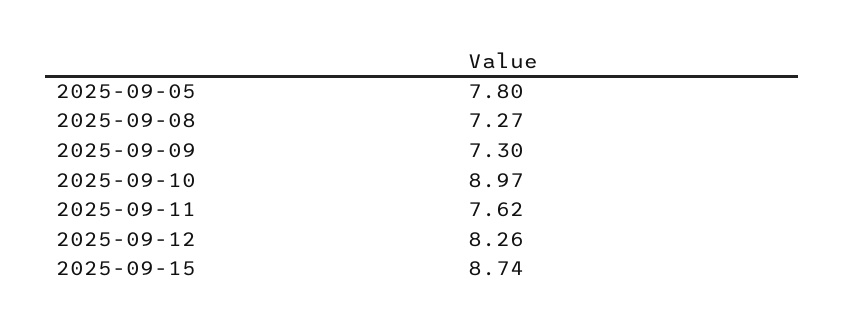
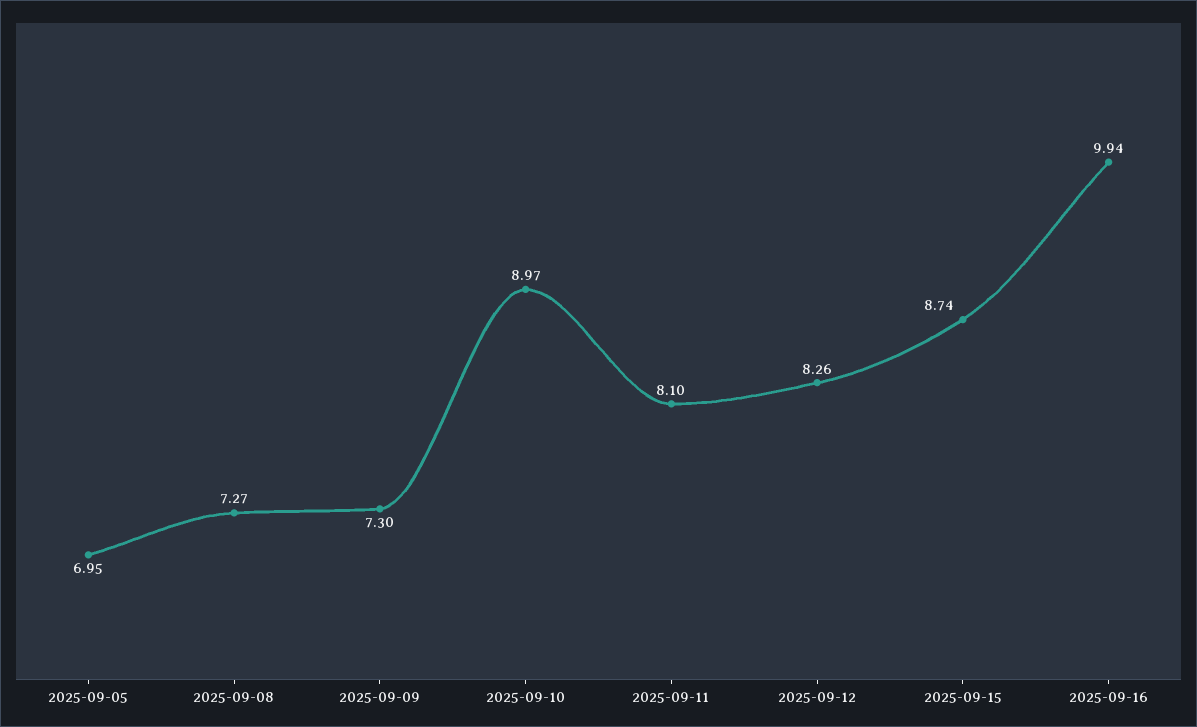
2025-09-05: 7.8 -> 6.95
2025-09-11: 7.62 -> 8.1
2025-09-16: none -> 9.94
...
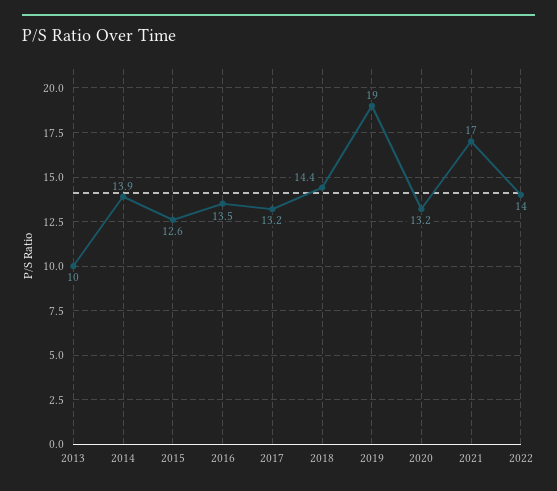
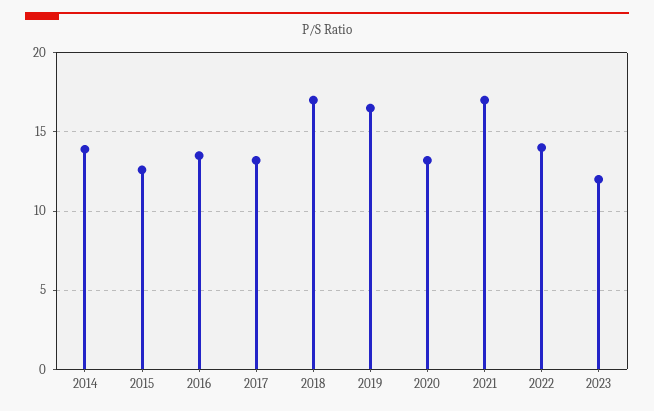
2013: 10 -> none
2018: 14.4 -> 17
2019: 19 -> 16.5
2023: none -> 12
---
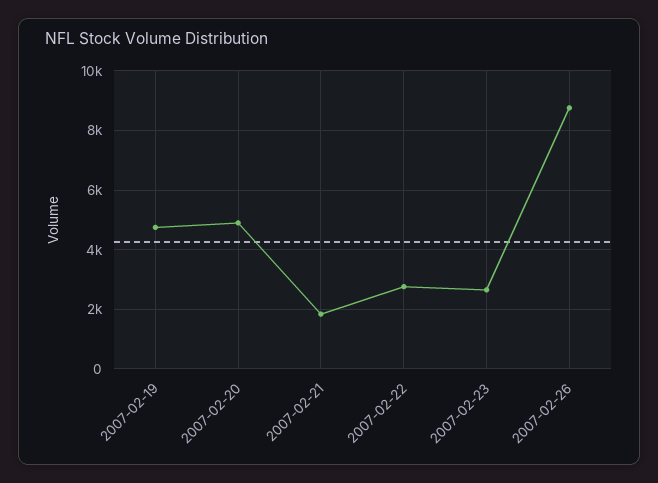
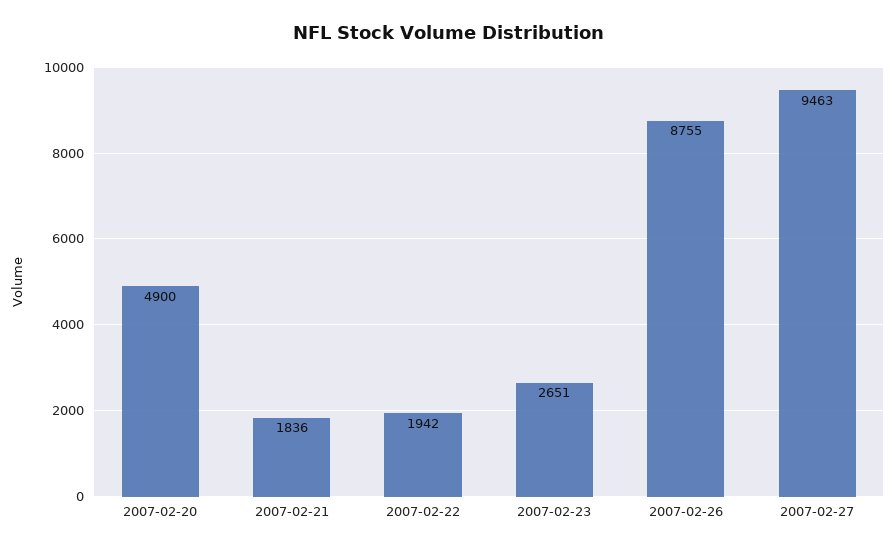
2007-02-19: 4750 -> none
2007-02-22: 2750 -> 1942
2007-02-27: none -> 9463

→ Activity: Print, from the entries above, the line with "2025-09-05: 7.8 -> 6.95", the line with "2025-09-16: none -> 9.94" and all lines between them, exactly and with nothing else.

→ Exercise answer:
2025-09-05: 7.8 -> 6.95
2025-09-11: 7.62 -> 8.1
2025-09-16: none -> 9.94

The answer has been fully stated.